Le relèvement de l'enchère constitue une étape significative et signale la détermination des acquéreurs à consolider le marché français des télécoms, en passant de quatre à trois acteurs majeurs. Cette consolidation pourrait entraîner un pouvoir de fixation des prix accru et une rentabilité renforcée pour les opérateurs restants. Toutefois, le chemin vers la finalisation est semé d'embûches réglementaires, les autorités de la concurrence française et européenne devant examiner de près l'impact potentiel sur les prix à la consommation et la concurrence sur le marché.

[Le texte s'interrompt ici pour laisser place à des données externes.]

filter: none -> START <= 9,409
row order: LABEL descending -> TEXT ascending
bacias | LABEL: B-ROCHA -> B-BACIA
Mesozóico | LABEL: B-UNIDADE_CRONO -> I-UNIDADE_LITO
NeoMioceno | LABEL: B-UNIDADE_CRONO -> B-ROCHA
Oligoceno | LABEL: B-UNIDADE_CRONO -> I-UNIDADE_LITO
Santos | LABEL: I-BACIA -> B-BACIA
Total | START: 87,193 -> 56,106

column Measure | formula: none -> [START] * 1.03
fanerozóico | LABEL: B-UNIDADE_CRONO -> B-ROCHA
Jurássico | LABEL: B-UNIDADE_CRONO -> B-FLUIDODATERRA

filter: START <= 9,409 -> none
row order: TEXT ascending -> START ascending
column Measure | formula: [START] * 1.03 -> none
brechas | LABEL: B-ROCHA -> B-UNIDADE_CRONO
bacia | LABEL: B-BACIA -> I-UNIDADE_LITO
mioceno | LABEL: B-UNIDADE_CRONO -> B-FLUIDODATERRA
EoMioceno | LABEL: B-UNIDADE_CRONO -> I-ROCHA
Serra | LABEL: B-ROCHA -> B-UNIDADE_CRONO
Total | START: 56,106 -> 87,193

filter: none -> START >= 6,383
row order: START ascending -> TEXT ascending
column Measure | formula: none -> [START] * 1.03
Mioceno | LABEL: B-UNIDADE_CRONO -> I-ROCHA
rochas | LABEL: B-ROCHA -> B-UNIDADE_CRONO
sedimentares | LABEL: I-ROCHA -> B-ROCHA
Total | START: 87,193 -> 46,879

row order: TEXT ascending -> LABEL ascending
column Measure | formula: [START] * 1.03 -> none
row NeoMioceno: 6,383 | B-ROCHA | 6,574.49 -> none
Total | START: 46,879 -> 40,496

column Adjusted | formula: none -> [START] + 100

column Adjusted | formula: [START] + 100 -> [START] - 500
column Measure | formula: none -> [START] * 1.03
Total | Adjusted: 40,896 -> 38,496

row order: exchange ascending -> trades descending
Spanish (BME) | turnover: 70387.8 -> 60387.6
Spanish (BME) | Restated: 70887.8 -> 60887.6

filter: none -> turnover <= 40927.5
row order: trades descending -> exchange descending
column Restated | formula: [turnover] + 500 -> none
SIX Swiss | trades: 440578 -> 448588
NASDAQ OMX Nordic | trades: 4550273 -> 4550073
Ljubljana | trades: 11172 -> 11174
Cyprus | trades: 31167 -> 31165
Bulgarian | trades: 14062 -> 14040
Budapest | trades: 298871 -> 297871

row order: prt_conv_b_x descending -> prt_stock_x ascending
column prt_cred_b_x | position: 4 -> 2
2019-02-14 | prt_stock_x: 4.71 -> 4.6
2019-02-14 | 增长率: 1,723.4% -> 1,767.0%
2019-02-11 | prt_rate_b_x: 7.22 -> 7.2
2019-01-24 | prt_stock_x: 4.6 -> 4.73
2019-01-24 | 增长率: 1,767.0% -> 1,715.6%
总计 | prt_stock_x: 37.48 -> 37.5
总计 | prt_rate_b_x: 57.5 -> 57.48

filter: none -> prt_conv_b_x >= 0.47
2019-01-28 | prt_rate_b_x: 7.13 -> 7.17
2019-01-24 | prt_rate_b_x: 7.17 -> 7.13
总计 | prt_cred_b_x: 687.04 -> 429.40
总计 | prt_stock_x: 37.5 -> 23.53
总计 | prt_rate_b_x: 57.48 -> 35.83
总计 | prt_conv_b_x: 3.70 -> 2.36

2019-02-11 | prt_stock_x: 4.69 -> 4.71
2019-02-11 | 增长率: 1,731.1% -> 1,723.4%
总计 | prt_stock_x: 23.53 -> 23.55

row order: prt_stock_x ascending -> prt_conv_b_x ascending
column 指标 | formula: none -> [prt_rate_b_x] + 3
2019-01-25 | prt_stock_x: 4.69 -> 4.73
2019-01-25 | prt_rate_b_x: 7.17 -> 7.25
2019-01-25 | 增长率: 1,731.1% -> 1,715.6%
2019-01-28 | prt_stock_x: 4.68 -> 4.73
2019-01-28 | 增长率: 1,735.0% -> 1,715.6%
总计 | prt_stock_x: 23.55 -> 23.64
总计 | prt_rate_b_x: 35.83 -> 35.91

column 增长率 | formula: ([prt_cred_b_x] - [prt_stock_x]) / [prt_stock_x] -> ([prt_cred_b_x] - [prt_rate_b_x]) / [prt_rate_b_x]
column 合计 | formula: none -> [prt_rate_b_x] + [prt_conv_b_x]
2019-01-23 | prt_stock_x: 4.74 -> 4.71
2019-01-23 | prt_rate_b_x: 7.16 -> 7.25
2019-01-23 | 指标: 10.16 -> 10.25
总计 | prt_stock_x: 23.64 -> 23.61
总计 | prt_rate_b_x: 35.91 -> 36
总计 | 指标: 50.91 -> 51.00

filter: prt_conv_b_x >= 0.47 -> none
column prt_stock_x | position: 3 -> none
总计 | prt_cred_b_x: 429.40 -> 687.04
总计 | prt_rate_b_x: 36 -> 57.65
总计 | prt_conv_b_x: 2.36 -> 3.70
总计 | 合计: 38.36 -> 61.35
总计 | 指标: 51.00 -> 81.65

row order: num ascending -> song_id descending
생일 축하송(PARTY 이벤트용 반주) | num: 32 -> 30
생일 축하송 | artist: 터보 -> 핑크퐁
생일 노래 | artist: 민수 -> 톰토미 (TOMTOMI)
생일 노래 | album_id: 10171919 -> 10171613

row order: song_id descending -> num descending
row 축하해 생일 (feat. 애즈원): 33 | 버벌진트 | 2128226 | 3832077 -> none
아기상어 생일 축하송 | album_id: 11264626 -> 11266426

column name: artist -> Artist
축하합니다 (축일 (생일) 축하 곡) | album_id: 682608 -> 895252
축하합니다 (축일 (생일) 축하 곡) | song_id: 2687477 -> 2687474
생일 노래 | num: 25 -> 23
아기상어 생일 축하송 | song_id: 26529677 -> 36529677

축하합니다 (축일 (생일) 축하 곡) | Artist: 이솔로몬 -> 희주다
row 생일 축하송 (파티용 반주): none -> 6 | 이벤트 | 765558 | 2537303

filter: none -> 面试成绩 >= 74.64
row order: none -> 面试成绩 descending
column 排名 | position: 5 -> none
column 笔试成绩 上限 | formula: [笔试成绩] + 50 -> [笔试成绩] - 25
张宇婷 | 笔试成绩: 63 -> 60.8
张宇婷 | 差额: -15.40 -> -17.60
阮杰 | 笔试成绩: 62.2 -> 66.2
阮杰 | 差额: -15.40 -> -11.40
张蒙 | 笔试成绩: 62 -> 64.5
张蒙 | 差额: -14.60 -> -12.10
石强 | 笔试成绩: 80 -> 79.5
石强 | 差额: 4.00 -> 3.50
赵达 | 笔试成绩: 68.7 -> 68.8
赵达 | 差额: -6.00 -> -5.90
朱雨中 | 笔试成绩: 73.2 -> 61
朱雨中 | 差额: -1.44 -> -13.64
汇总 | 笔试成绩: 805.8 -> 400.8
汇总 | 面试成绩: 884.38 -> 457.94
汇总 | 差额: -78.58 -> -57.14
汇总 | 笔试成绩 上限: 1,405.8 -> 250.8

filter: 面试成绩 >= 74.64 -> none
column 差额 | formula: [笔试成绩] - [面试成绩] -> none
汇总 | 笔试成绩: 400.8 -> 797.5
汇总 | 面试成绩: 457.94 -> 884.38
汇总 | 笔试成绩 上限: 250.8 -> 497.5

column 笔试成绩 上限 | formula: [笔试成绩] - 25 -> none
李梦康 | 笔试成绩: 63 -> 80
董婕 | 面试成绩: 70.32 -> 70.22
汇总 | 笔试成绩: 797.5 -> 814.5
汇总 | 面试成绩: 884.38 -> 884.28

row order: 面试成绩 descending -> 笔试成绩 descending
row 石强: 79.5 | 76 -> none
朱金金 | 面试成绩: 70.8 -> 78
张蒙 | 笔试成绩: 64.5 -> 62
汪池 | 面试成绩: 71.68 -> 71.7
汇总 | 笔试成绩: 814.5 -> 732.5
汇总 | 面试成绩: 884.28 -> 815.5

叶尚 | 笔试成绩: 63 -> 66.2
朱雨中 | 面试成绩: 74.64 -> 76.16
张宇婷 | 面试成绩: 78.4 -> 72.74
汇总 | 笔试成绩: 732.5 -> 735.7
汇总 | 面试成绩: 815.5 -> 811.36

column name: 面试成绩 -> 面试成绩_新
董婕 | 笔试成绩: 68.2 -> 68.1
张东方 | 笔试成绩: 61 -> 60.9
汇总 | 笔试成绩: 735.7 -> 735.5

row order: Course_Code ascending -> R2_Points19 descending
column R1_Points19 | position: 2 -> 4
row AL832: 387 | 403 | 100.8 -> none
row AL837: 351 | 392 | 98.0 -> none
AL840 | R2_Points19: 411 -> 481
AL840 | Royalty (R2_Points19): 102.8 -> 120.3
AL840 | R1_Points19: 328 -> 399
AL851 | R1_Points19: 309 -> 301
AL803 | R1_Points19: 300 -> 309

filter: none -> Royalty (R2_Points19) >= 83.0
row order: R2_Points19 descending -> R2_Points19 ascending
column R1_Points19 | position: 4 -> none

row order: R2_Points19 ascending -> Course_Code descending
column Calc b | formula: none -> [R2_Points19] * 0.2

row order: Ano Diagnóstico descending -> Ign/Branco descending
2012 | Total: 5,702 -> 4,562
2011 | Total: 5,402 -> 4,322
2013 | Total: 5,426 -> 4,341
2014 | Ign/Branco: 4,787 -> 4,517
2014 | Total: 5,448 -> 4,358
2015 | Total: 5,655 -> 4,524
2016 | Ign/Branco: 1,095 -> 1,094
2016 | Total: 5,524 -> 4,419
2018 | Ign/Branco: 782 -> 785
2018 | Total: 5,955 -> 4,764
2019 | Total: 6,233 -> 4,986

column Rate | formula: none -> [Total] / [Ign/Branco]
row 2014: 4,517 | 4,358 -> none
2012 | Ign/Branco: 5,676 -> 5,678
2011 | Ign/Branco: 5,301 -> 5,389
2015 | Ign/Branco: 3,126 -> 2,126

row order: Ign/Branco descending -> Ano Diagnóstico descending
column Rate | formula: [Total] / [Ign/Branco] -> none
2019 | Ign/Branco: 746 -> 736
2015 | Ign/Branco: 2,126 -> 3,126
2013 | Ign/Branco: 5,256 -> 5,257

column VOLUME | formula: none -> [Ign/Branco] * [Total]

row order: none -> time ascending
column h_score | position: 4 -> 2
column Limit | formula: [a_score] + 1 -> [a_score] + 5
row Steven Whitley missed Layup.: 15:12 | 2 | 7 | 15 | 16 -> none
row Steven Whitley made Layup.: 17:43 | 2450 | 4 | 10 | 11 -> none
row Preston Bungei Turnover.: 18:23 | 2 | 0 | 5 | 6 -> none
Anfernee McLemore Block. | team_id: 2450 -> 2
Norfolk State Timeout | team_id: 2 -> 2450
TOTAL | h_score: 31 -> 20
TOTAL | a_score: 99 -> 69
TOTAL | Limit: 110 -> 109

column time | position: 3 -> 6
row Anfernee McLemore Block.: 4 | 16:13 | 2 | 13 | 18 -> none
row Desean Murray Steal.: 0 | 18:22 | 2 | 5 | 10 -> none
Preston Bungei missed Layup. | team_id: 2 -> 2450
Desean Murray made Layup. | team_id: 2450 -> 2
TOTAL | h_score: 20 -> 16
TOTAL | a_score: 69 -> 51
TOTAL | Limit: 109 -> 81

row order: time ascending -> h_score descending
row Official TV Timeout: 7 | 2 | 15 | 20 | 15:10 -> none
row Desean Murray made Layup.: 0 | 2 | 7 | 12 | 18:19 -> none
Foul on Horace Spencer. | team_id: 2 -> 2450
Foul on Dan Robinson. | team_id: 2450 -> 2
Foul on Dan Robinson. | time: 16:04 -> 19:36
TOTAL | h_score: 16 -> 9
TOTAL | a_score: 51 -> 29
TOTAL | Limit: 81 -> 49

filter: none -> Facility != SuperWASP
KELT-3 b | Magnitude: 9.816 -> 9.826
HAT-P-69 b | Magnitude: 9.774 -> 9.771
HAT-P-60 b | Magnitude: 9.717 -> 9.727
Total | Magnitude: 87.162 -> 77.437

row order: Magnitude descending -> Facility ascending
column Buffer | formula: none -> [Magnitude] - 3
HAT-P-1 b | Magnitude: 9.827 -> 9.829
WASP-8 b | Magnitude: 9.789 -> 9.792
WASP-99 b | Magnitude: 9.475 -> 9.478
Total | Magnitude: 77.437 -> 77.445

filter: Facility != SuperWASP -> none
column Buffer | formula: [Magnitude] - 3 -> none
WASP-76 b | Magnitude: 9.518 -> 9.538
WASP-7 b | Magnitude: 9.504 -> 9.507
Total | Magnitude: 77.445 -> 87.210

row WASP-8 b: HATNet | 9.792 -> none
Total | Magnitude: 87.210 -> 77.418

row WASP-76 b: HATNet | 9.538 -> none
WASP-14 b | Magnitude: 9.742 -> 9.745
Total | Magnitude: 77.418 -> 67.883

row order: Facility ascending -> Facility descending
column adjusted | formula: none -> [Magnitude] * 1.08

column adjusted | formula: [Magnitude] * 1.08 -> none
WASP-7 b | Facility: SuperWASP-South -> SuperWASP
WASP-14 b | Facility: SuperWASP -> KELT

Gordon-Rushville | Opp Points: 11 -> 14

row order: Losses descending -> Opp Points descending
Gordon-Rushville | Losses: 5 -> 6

Le succès de cette offre dépendra de la capacité à naviguer dans un environnement réglementaire complexe. Une réduction du nombre d'opérateurs de réseau est susceptible d'être perçue par les régulateurs comme une menace pour la tarification compétitive dont bénéficient les consommateurs français. Les prochaines étapes consisteront en une réponse formelle du conseil d'administration d'Altice et le début d'un examen long et détaillé par les gendarmes de la concurrence. Le calendrier de clôture potentielle de l'opération reste non divulgué dans l'attente de ces examens réglementaires.